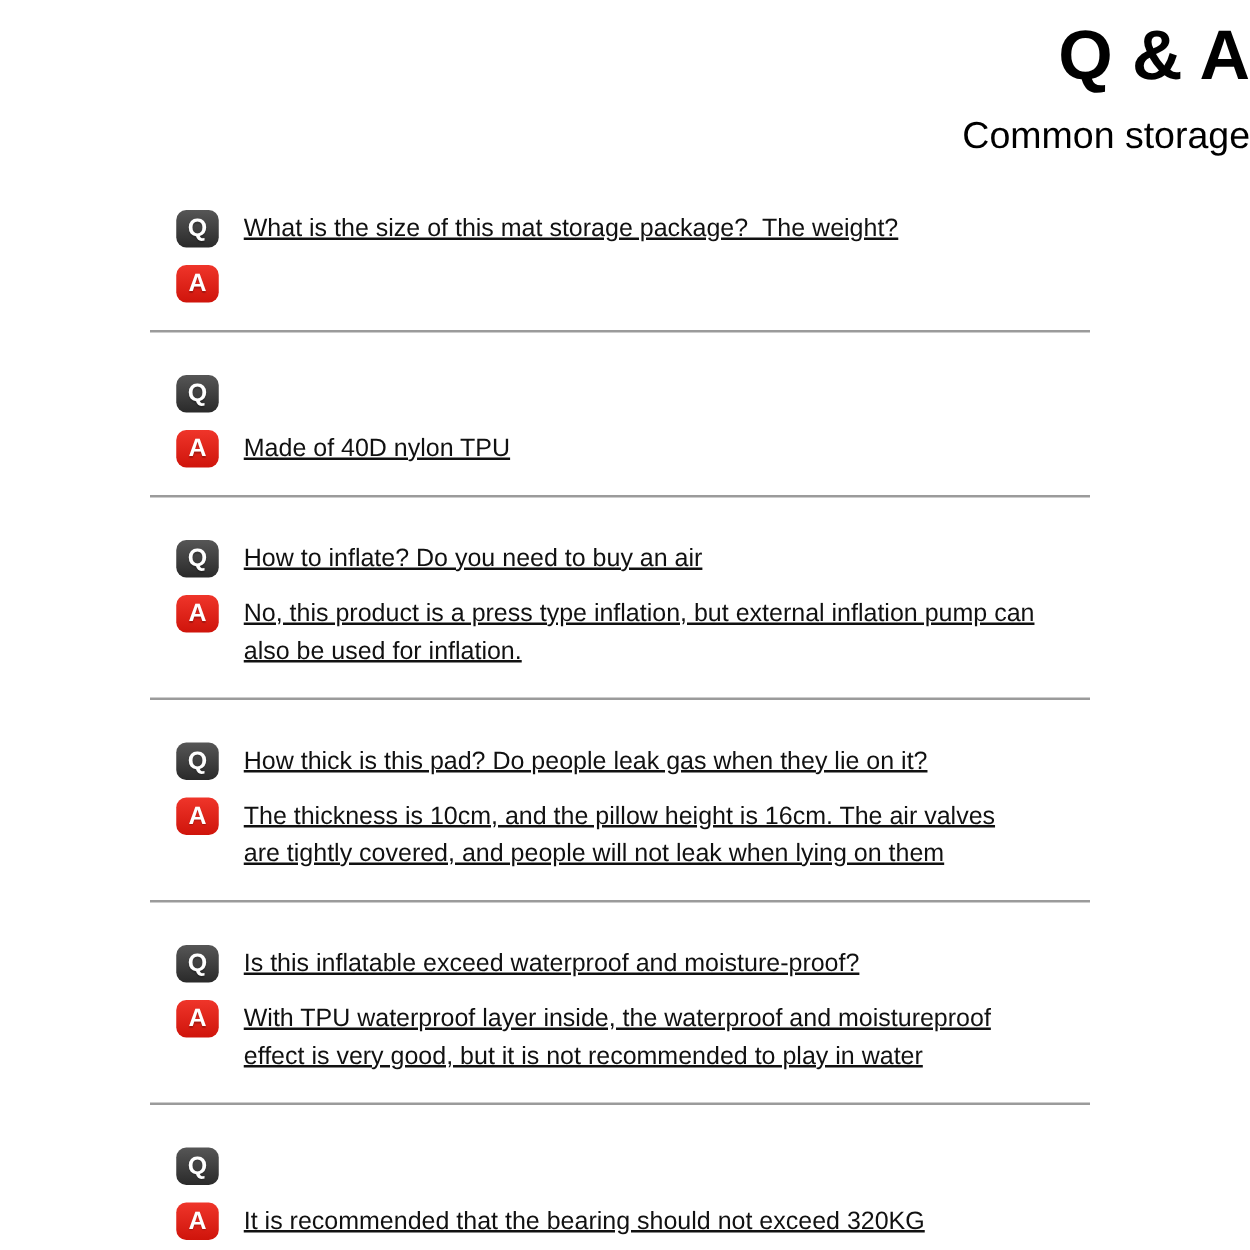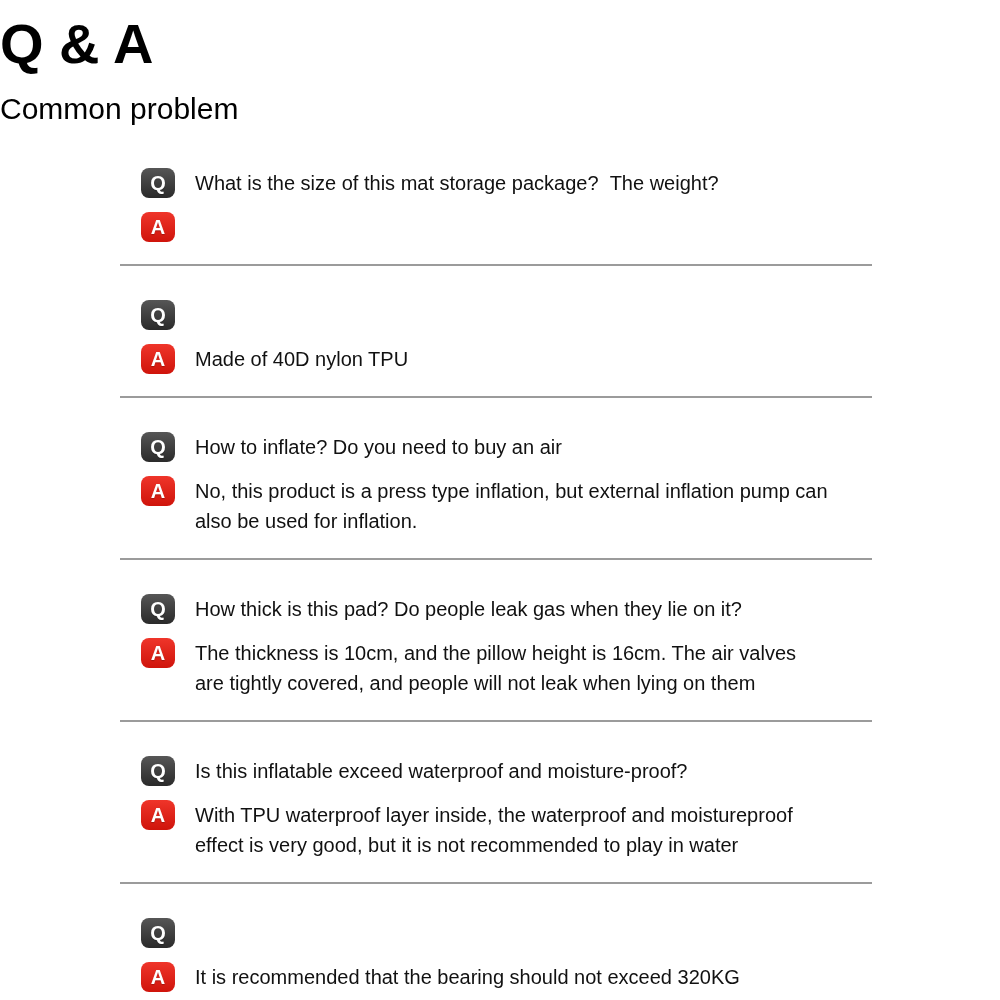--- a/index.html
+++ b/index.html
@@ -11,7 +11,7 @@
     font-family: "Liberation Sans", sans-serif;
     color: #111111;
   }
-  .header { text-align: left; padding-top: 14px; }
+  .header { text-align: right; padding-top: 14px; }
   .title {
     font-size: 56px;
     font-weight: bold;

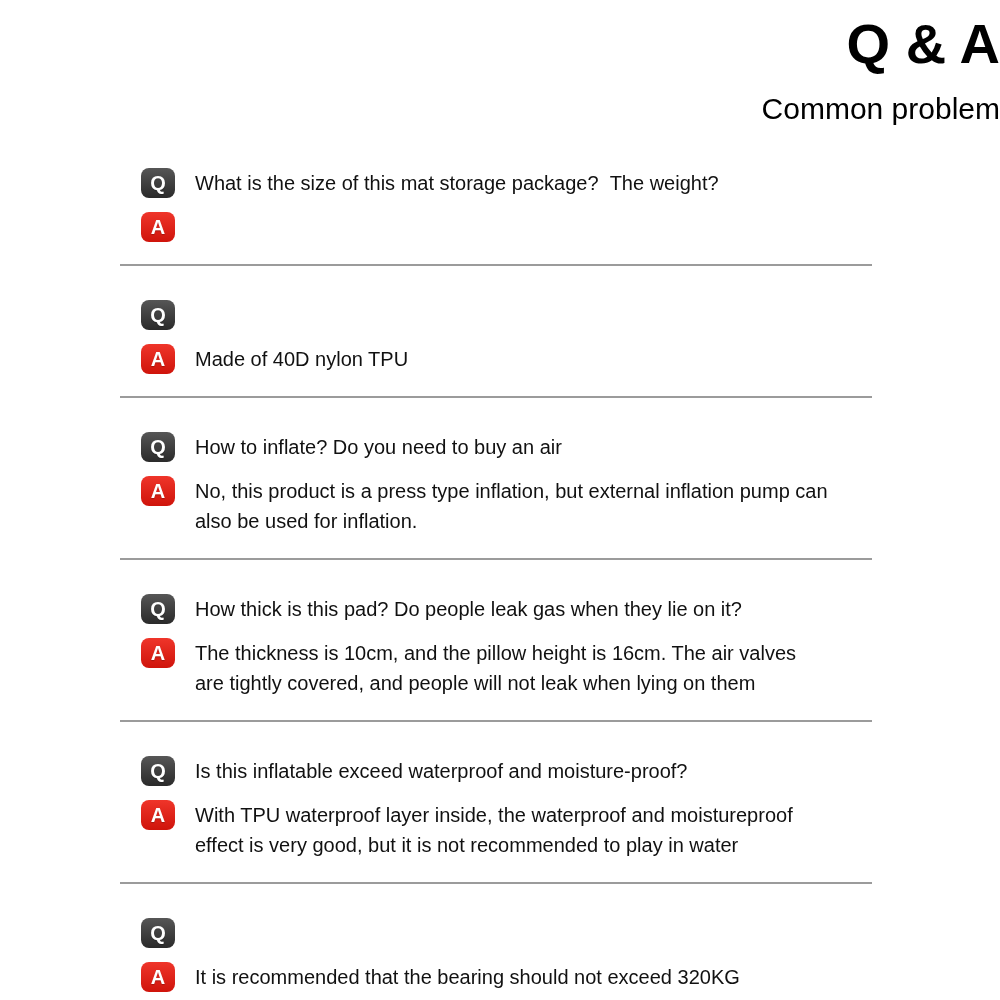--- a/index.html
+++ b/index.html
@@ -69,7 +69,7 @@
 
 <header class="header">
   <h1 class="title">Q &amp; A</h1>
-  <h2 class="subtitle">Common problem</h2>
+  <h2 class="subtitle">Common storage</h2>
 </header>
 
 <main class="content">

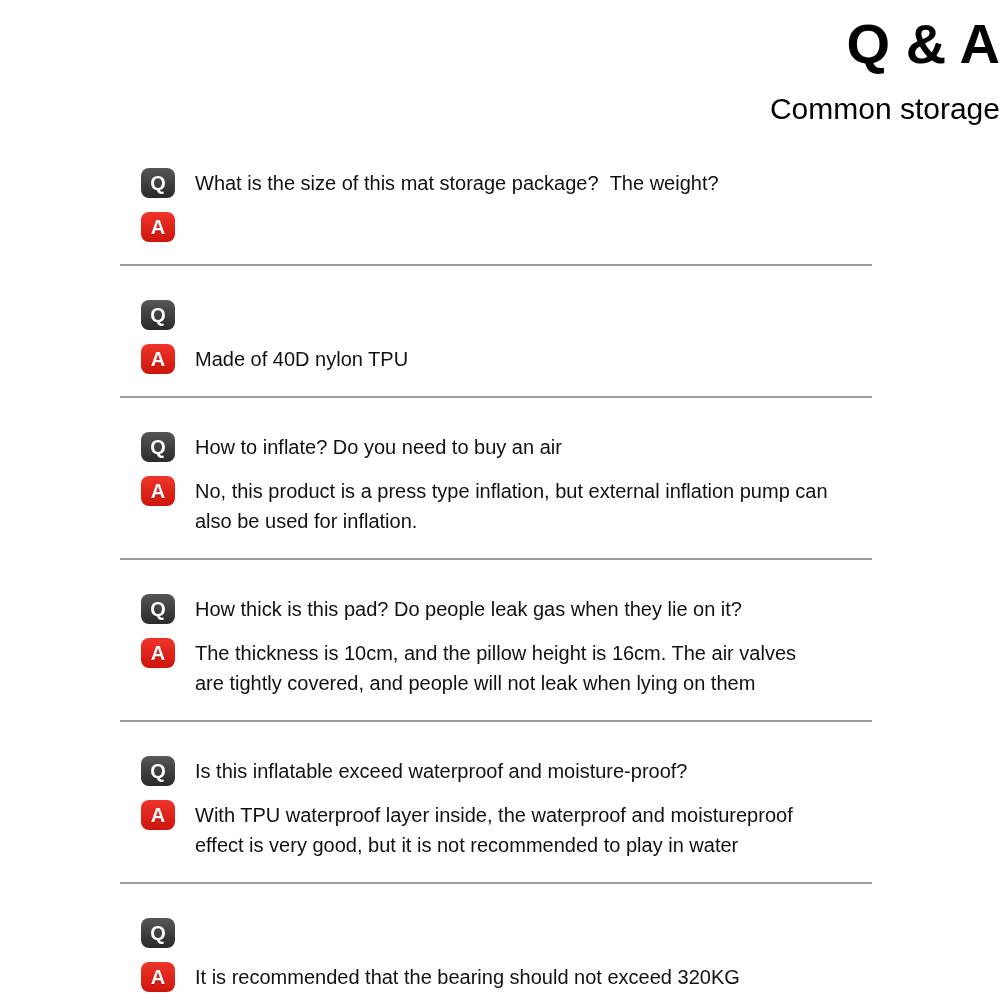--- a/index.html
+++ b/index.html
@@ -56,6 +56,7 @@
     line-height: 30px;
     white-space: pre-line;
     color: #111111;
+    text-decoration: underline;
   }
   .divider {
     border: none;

● ● ● ●

__TASK OBJECTIVE__. Where the string "subtitle" appears in a line of the listing, copy that line.

__ANSWER TO THE EXERCISE__.
-  <h2 class="subtitle">Common problem</h2>
+  <h2 class="subtitle">Common storage</h2>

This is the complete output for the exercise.